-- PROBLEM REQUIREMENTS --
Within the material below, how many lines carry the word "bold"? Only that number is wanted.

-- WORKING DATA --

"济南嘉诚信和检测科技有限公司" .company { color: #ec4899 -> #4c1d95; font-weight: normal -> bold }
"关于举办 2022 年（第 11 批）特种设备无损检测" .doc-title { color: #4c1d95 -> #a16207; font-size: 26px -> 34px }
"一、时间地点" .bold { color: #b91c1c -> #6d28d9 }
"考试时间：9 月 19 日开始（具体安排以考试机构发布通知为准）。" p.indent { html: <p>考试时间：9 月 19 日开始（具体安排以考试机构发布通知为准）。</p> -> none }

...

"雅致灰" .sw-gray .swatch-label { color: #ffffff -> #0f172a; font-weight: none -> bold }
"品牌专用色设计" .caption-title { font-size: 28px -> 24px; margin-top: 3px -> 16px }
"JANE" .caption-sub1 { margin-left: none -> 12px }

-- OUTPUT --
3